Efraim Diveroli

Arms and the dudes

Efraim Diveroli (b. 1985) was the founder of AEY Inc., a major weapons contractor for the U.S. Department of Defense that was prosecuted for violating an American arms embargo against China. In 2007, AEY provided 42-year-old substandard Chinese ammunition in ‘crumbling boxes’ that was re-branded and re-packaged. Documents showed that the company totaled more than $200 million in contracts to supply ammunition, assault rifles, and other weapons in 2007, despite the fact that his partner, David Packouz, and Diveroli were in their early 20s at the time.
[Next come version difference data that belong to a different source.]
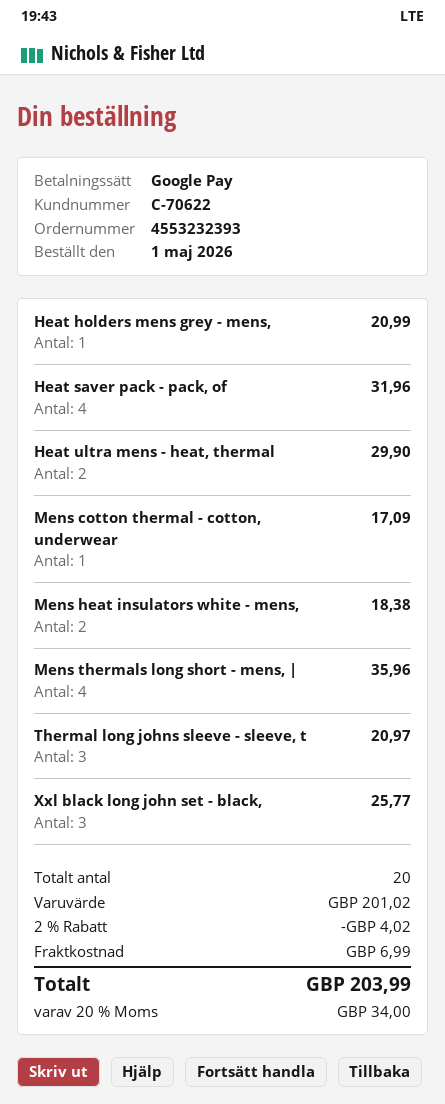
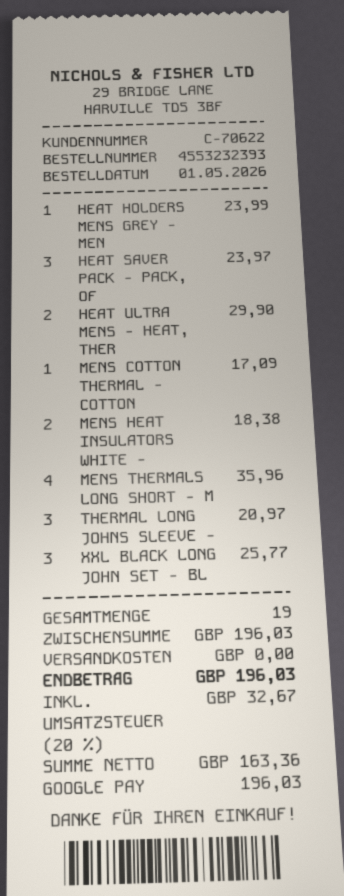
Heat holders mens grey - mens,: 1 for 20.99 -> 1 for 23.99
Heat saver pack - pack, of: 4 for 31.96 -> 3 for 23.97
total quantity: 20 -> 19
subtotal: 201.02 -> 196.03
discount: 2% = 4.02 -> none
shipping: 6.99 -> 0.00
tax: 20% = 34.00 -> 20% = 32.67
total: 203.99 -> 196.03

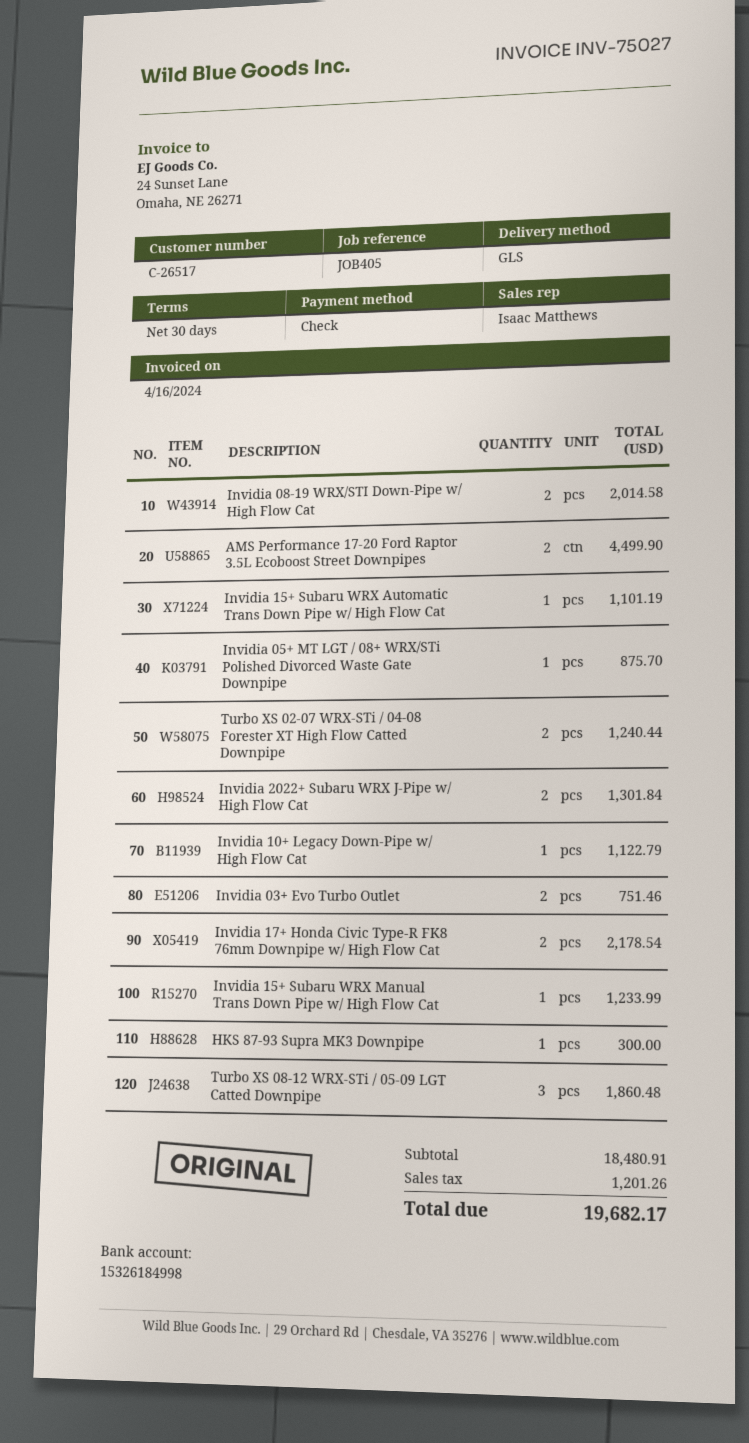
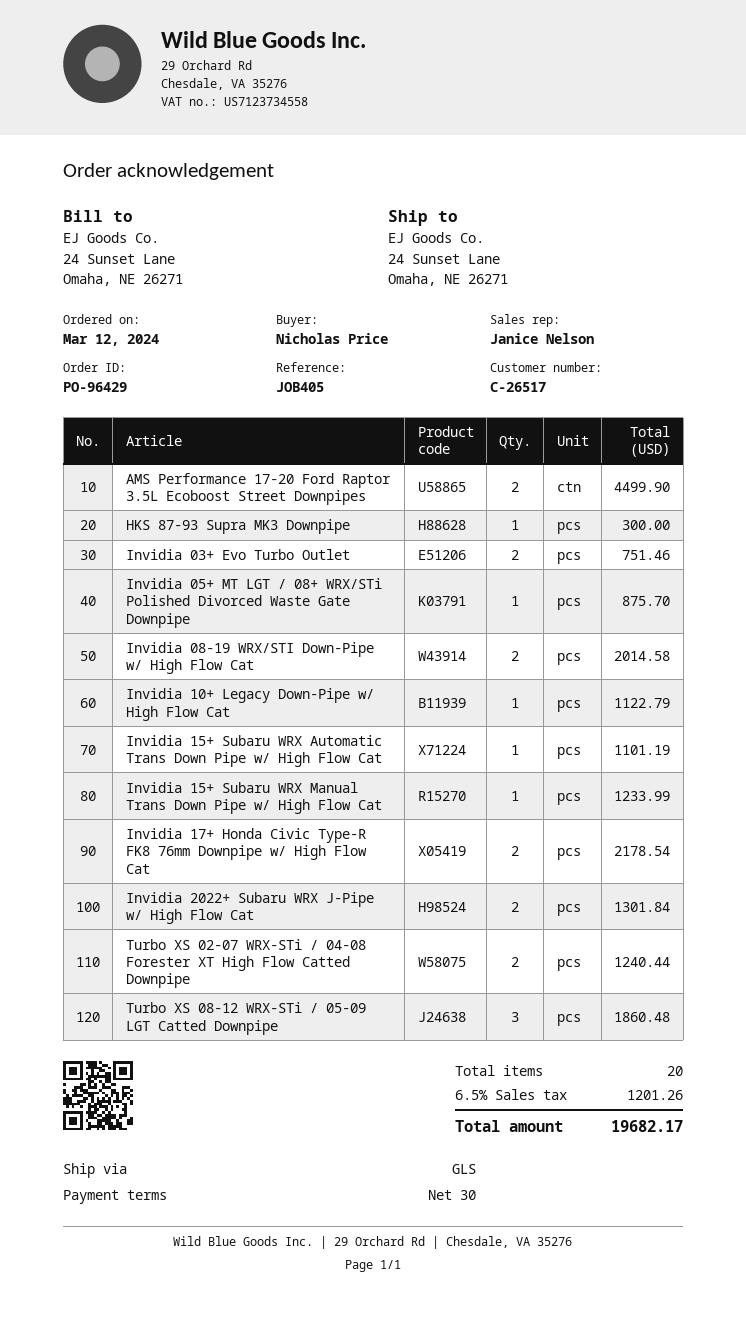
sales rep: Isaac Matthews -> Janice Nelson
As a result of the publicity surrounding the contract and the age of the arms dealers, the United States Army began a review of its contracting procedures. He was indicted on several dozen counts of fraud, and eventually pleaded guilty to a single count of conspiracy. He was sentenced to four years in federal prison. He is a subject of a 2016 Todd Phillips drama comedy film, ‘War Dogs,’ in which he is portrayed by Jonah Hill. The film was based on a ‘Rolling Stone’ article by Guy Lawson which he later adapted into a book titled ‘Arms and the Dudes.’ The film is heavily fictionalized and dramatized, and many of its events, such as the duo driving through Iraq, never took place.

Diveroli was born in Miami Beach, the son of Ateret and Michael Diveroli. The family was Orthodox Jewish and highly observant. His grandfather, Yoav Botach, is one of the wealthiest property owners in Los Angeles, and his uncle is controversial celebrity rabbi Shmuley Boteach. At the age of 14, Diveroli went to work for another uncle, who owned a police-supply business located in South Central LA. After a dispute with his uncle Diveroli returned to Miami in March 2001 at the age of sixteen. He told his father he wanted to open a business specializing in arms, ammunition trading, and defense contracts with the U.S. Government.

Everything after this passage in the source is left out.